DBSCAN++: Run DBSCAN on 100x larger datasets, up to 100x faster in subsampling #30523

jenniferjang · 2024-12-21T01:28:21Z

Reference Issues/PRs

What does this implement/fix? Explain your changes.

Instead of calculating the pairwise distances for all pairs of points to obtain nearest-neighbor graphs for DBSCAN, the subsampled option only calculates nearest-neighbor graphs for a fraction of points uniformly selected at random. The nearest-neighbor graphs are calculated only for subsampled points, but every point in the dataset may be a neighbor. This means that we will have a subset of core samples, but our research shows that clustering performance is similar.

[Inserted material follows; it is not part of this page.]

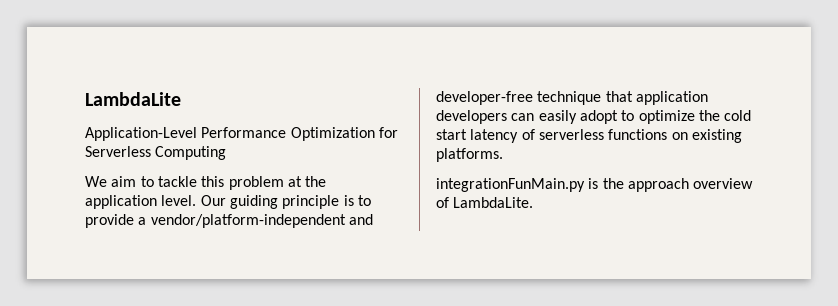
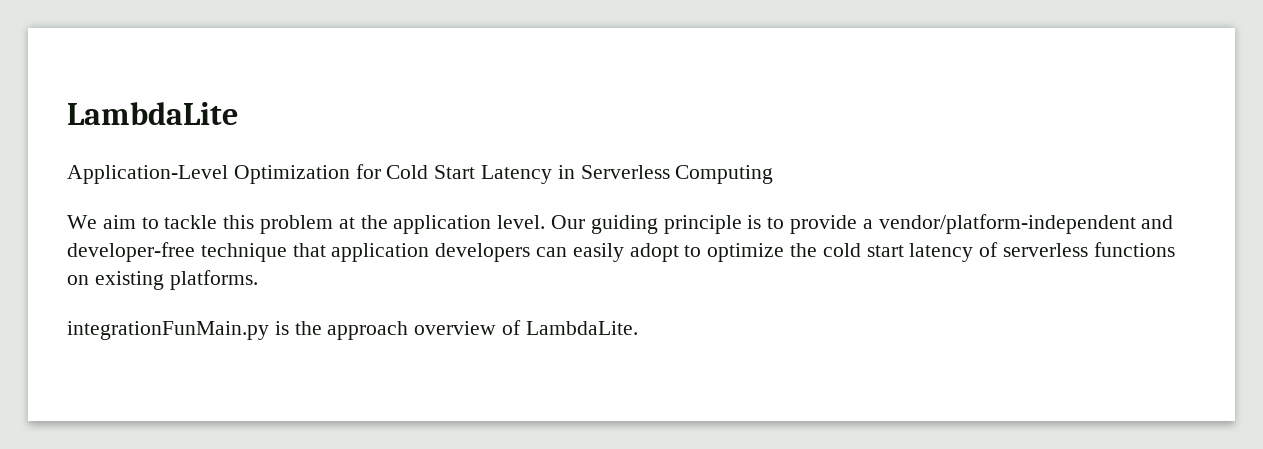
[201,127,287,138] Performance -> (228, 174) none
(398, 132) none -> [386,165,575,184] Cold Start Latency in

With this implementation, we saw over 10x speedup on datasets where DBSCAN actually finished running. For datasets where DBSCAN did not finish running, subsampled DBSCAN is able to run on 100x larger datasets.

Performance is on a c5d.24xlarge Amazon EC2 instance with 96 vCPUs and 196 GB RAM. For all runs, eps = 1 and min_samples = 10. Dataset was an equal mixture of four multivariate normals. We compare the results using the clustering metrics adjusted RAND score and adjusted mutual information score.

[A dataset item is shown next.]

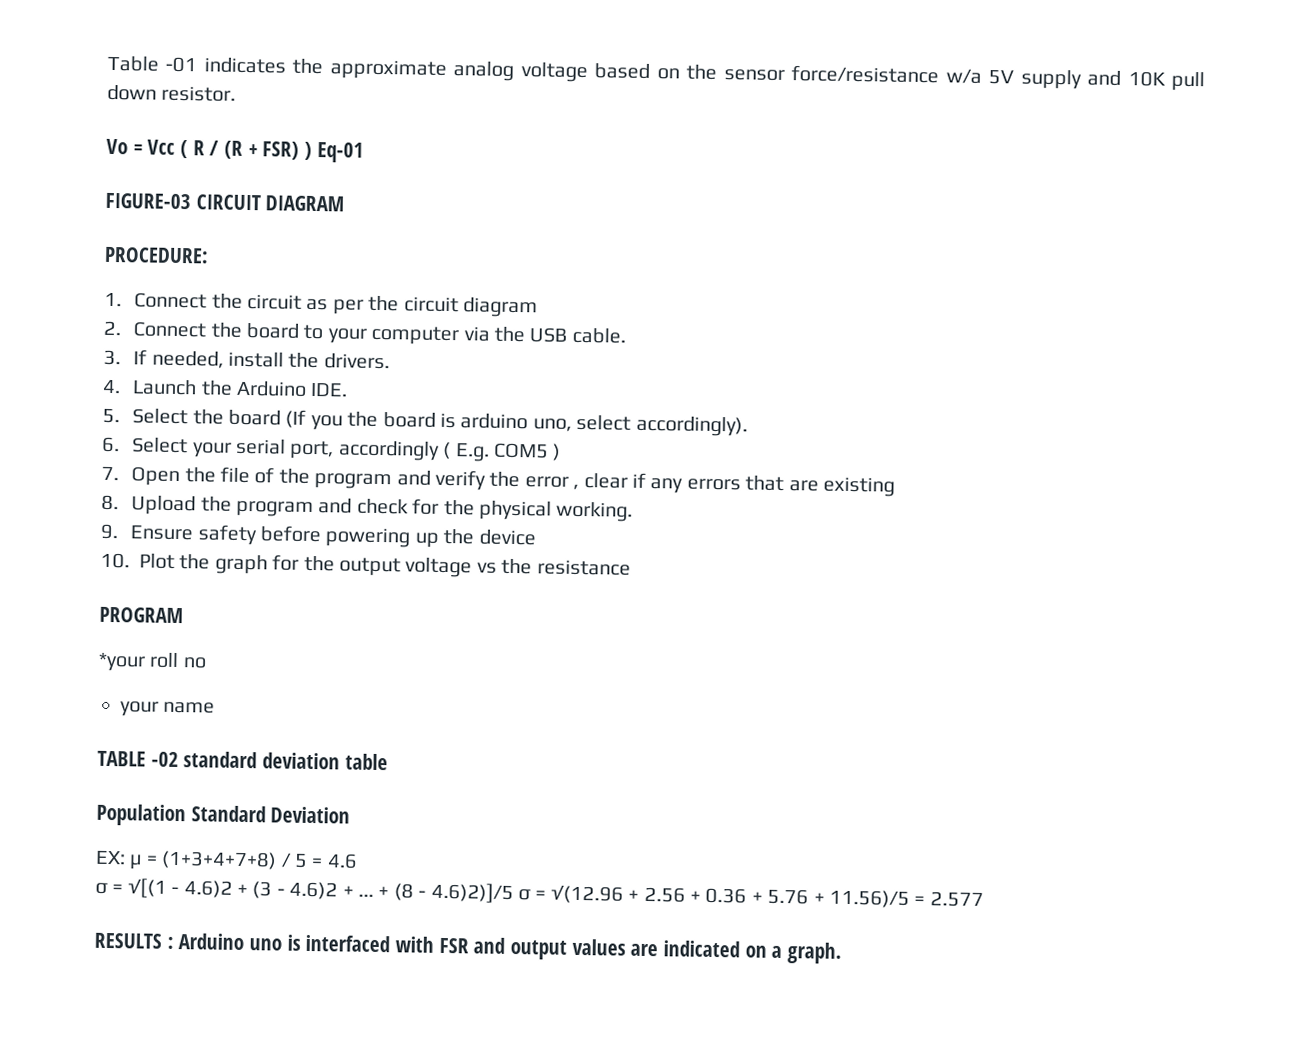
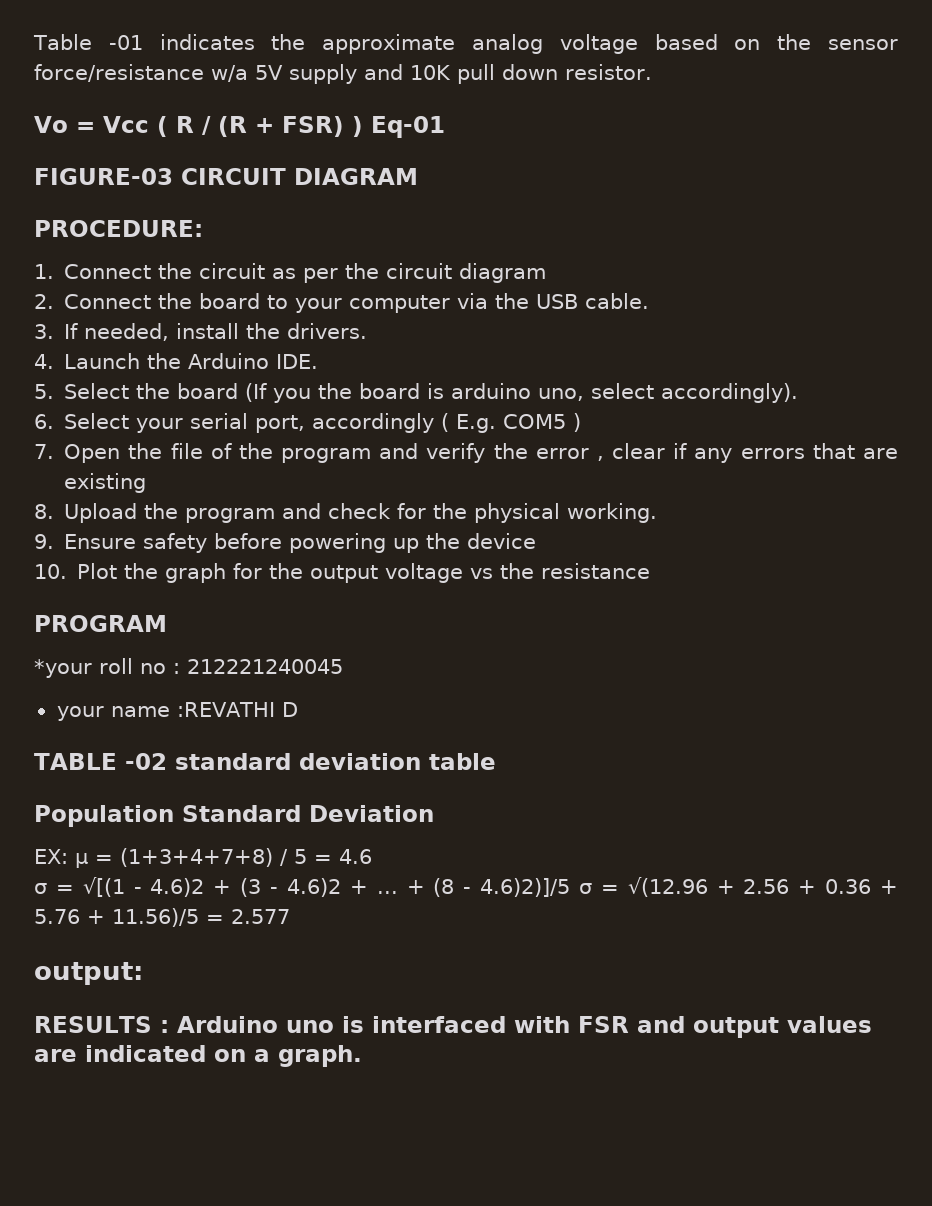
(207, 663) none -> [173,659,343,674] : 212221240045
(216, 707) none -> [176,702,298,717] :REVATHI D
(984, 899) none -> [34,962,143,985] // output:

See: Jang, J. and Jiang, H. "DBSCAN++: Towards fast and scalable density clustering". Proceedings of the 36th International Conference on Machine Learning, 2019.

Any other comments?

Per the November scikit-learn monthly meeting notes:

github-actions · 2024-12-21T01:29:44Z

✔️ Linting Passed

All linting checks passed. Your pull request is in excellent shape! ☀️

_{Generated for commit: 07a193f. Link to the linter CI: here}

kno10 · 2024-12-21T22:42:44Z

Note that quality differences depend a lot on the data.
If you have synthetic data (think of make_blobs - or the "equal mixture of four multivariate normals" in your case), downsampling will be just fine. But this is not a realistic use case!
But the more complex the data gets and the less redundancy you have, the more downsampling can hurt.

I am not really sure about a use case where you (A) are fine with working on a subsample and only extending this to the remaining points, and (B) actually need to extend the labels to every object. Primarily, it is an explorative technique to help you understand the data, in such cases you can just work with a manageable subsample of the data right from the start.

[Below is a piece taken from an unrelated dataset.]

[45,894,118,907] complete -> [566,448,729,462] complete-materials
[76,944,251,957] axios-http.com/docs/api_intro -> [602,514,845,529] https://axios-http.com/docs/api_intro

jenniferjang · 2024-12-25T05:00:09Z

Note that quality differences depend a lot on the data. If you have synthetic data (think of make_blobs - or the "equal mixture of four multivariate normals" in your case), downsampling will be just fine. But this is not a realistic use case! But the more complex the data gets and the less redundancy you have, the more downsampling can hurt.

I am not really sure about a use case where you (A) are fine with working on a subsample and only extending this to the remaining points, and (B) actually need to extend the labels to every object. Primarily, it is an explorative technique to help you understand the data, in such cases you can just work with a manageable subsample of the data right from the start.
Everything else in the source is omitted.